━━ RECORD EXTRACTS ━━
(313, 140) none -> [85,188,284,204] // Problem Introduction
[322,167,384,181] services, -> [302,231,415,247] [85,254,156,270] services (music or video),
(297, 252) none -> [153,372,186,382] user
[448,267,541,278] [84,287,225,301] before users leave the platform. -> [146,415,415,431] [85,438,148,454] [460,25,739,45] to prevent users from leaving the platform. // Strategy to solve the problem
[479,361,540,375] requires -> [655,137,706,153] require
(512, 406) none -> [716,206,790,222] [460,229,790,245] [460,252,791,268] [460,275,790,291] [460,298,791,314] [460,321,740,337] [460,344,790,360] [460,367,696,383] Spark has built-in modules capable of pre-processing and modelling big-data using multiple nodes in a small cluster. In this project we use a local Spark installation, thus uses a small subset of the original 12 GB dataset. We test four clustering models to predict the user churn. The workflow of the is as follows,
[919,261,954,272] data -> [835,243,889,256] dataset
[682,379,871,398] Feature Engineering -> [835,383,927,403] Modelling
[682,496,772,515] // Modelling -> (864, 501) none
━━━
━━ RECORD EXTRACTS ━━
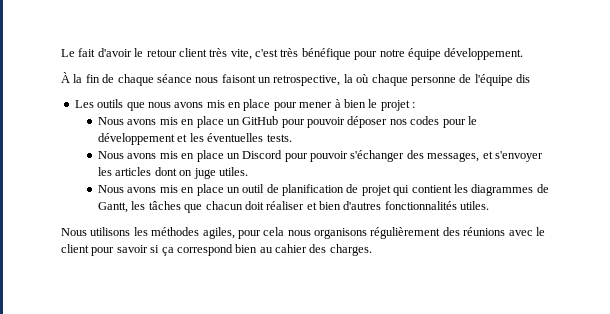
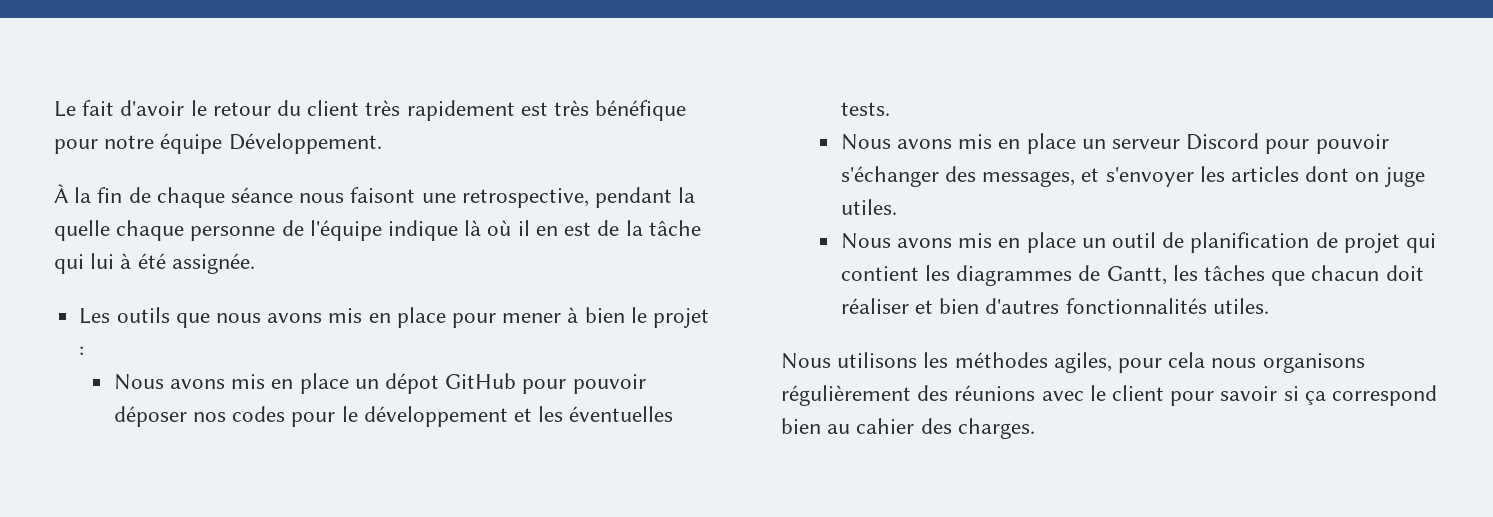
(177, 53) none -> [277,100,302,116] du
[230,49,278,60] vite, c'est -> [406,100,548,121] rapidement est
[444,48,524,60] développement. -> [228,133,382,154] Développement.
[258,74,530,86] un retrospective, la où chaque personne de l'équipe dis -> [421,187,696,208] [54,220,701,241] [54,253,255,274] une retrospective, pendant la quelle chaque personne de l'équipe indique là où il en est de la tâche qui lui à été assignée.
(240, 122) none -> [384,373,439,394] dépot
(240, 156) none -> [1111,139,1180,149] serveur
━━━
━━ RECORD EXTRACTS ━━
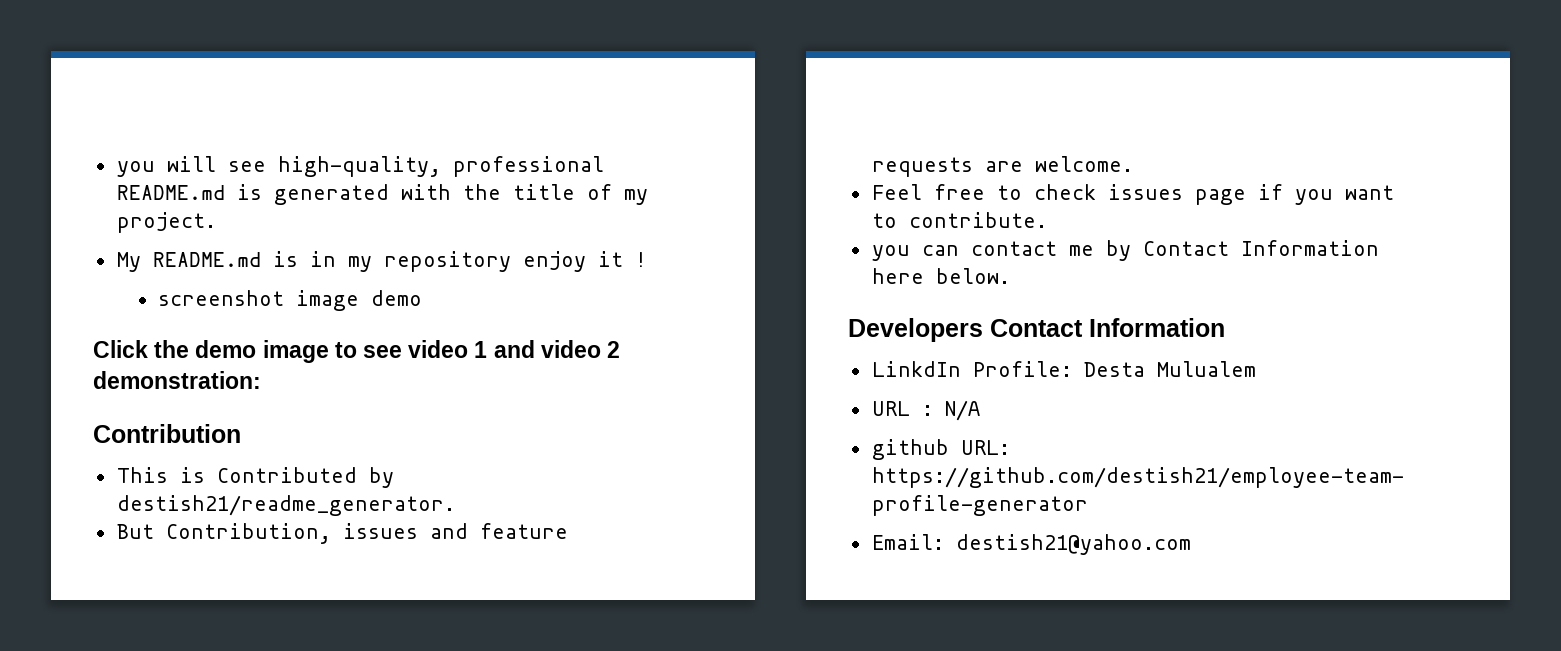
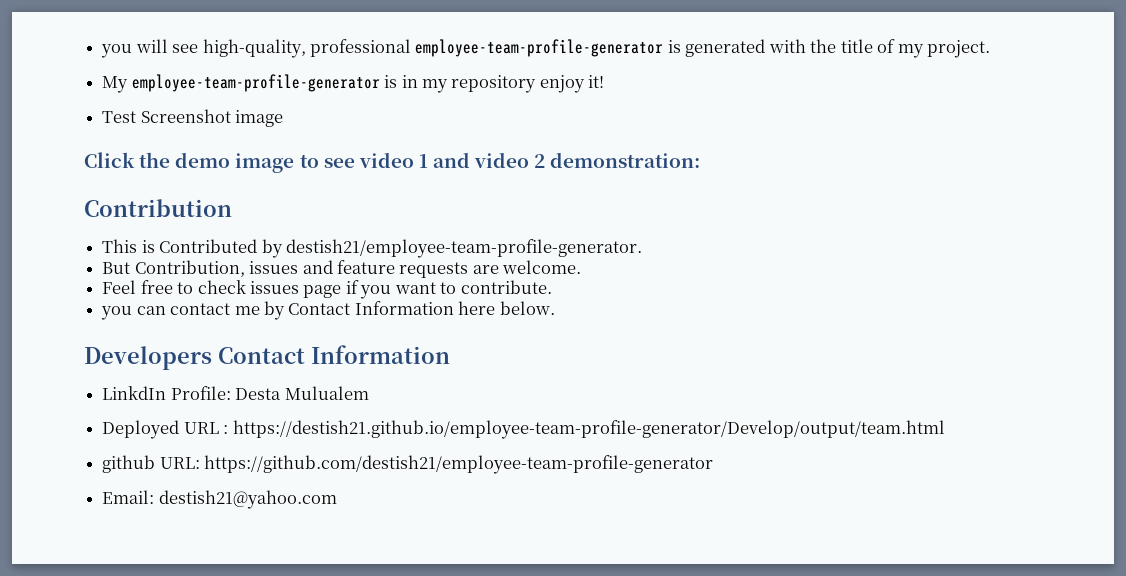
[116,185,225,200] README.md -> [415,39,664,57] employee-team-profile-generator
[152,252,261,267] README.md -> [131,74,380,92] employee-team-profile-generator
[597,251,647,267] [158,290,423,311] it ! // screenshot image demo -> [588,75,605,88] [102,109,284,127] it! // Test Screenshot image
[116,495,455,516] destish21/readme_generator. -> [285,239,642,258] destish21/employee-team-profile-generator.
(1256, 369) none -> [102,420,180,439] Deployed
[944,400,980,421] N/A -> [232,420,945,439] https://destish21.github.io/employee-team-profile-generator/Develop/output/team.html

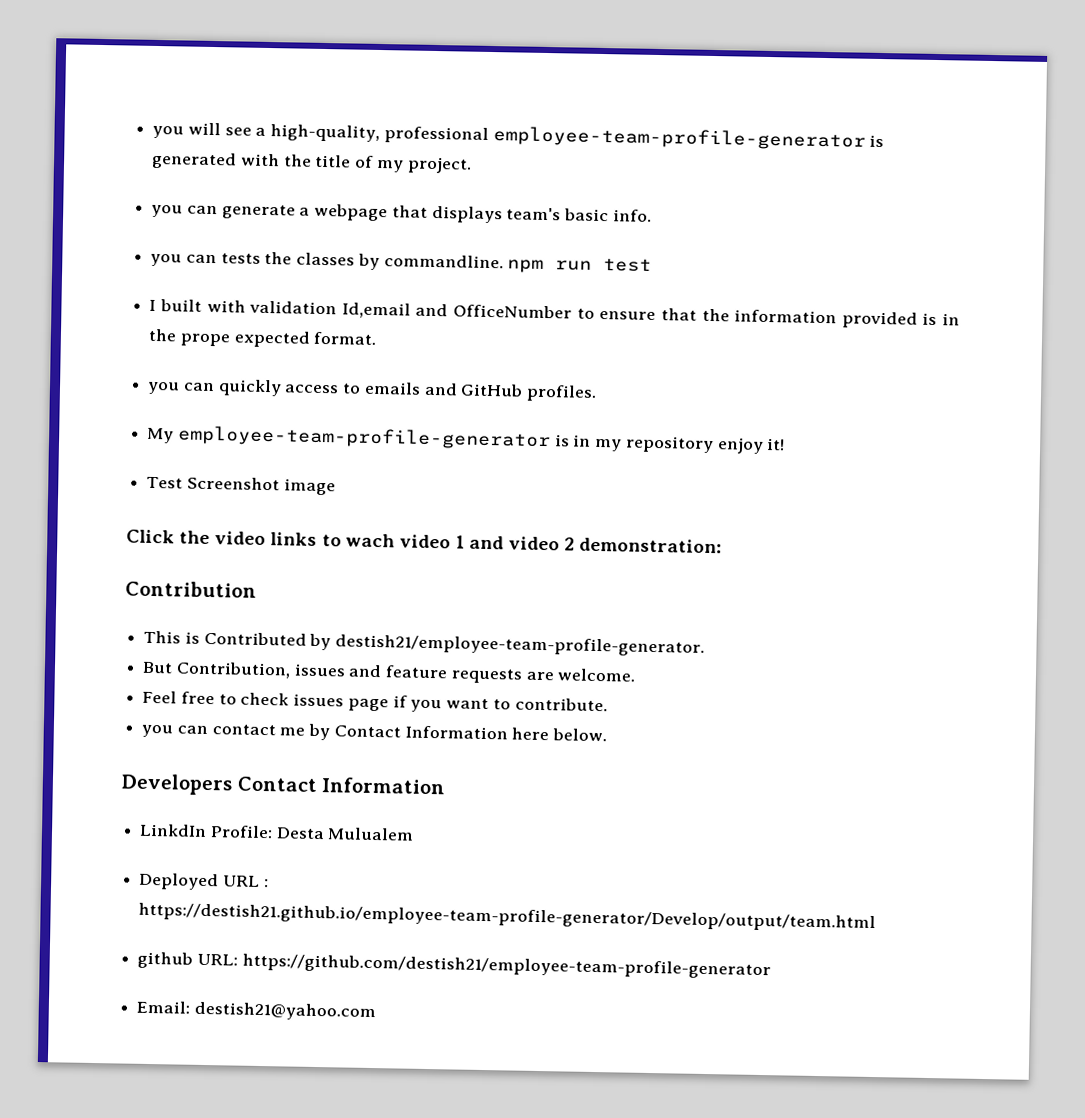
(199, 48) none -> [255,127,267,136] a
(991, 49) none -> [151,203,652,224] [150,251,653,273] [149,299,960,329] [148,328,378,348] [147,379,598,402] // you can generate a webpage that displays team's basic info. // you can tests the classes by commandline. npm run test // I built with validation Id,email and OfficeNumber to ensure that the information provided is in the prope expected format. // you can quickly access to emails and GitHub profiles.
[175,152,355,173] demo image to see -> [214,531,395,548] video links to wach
━━━
= REQUIREMENT =
In the entries above, find the line containing "[116,495,455,516] destish21/readme_generator. ->" and the line containing "(199, 48) none -> [255,127,267,136] a", then copy both and every line between them exactly, without any picture.

= RESULT =
[116,495,455,516] destish21/readme_generator. -> [285,239,642,258] destish21/employee-team-profile-generator.
(1256, 369) none -> [102,420,180,439] Deployed
[944,400,980,421] N/A -> [232,420,945,439] https://destish21.github.io/employee-team-profile-generator/Develop/output/team.html

(199, 48) none -> [255,127,267,136] a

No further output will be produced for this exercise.